[Stored entries]
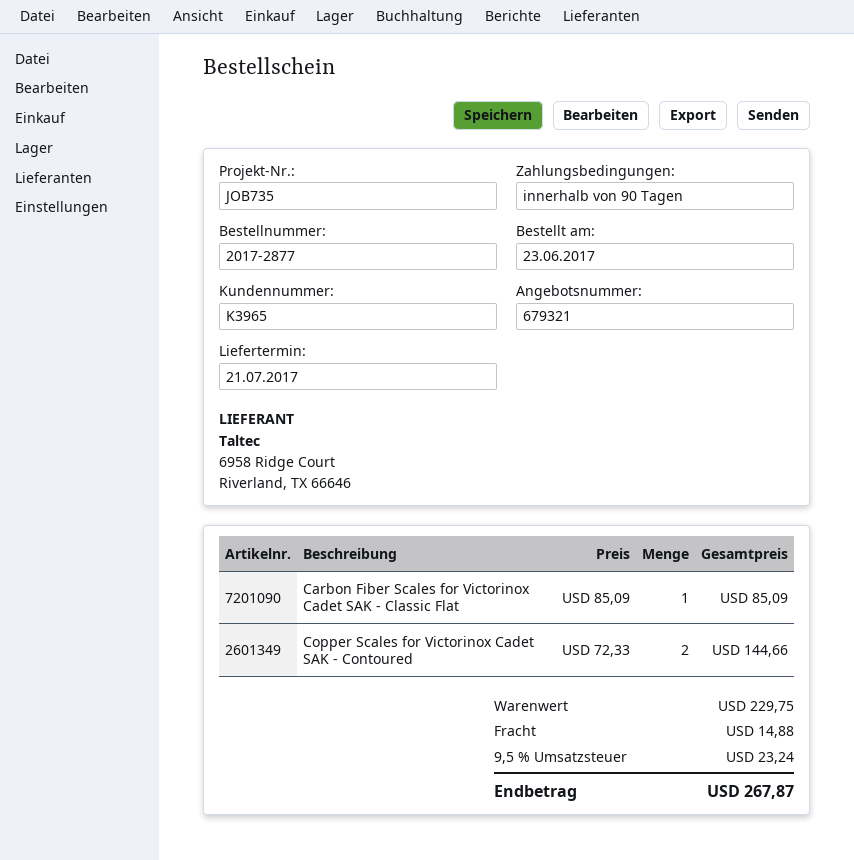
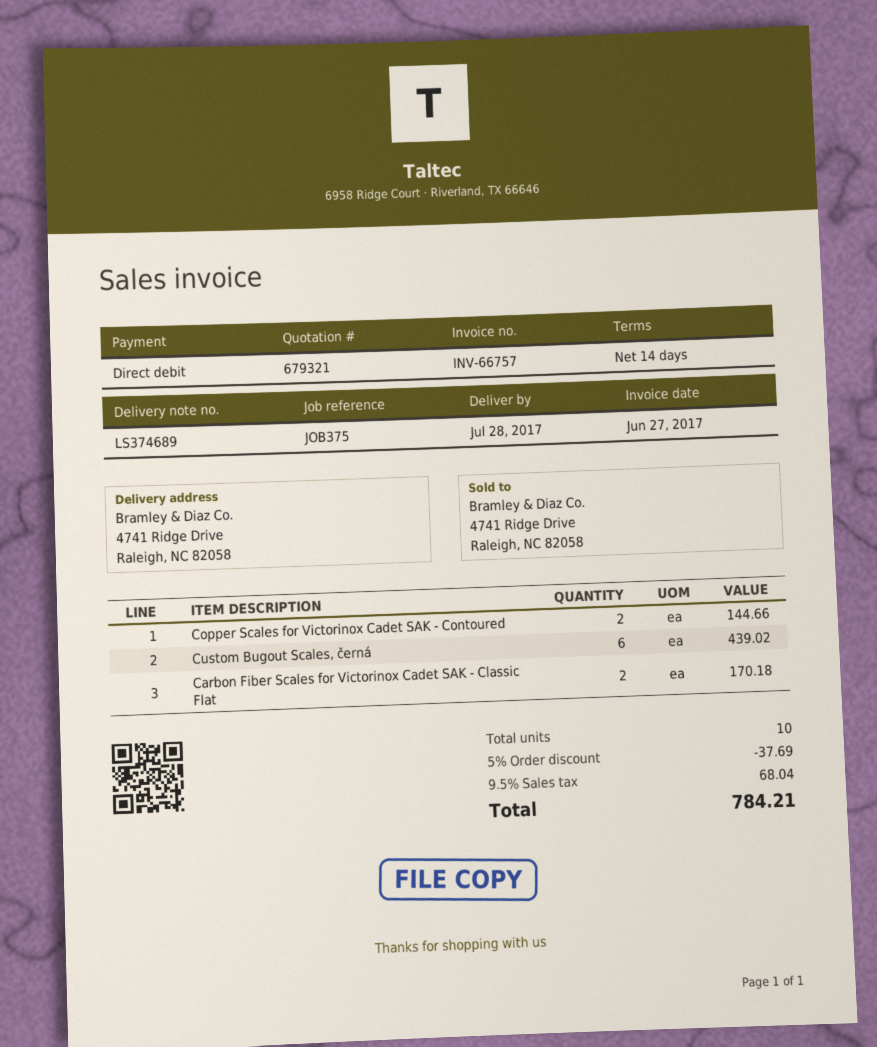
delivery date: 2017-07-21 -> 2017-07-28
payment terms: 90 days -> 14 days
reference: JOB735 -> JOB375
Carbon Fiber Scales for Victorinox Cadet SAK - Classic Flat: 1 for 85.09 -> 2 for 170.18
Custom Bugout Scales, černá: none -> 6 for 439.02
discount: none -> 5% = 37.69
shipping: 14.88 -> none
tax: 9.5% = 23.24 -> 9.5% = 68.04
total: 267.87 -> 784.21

**What to work on**
Omitting all pictures, reproduce the records above in their entirety.

**Problem solution**
delivery date: 2017-07-21 -> 2017-07-28
payment terms: 90 days -> 14 days
reference: JOB735 -> JOB375
Carbon Fiber Scales for Victorinox Cadet SAK - Classic Flat: 1 for 85.09 -> 2 for 170.18
Custom Bugout Scales, černá: none -> 6 for 439.02
discount: none -> 5% = 37.69
shipping: 14.88 -> none
tax: 9.5% = 23.24 -> 9.5% = 68.04
total: 267.87 -> 784.21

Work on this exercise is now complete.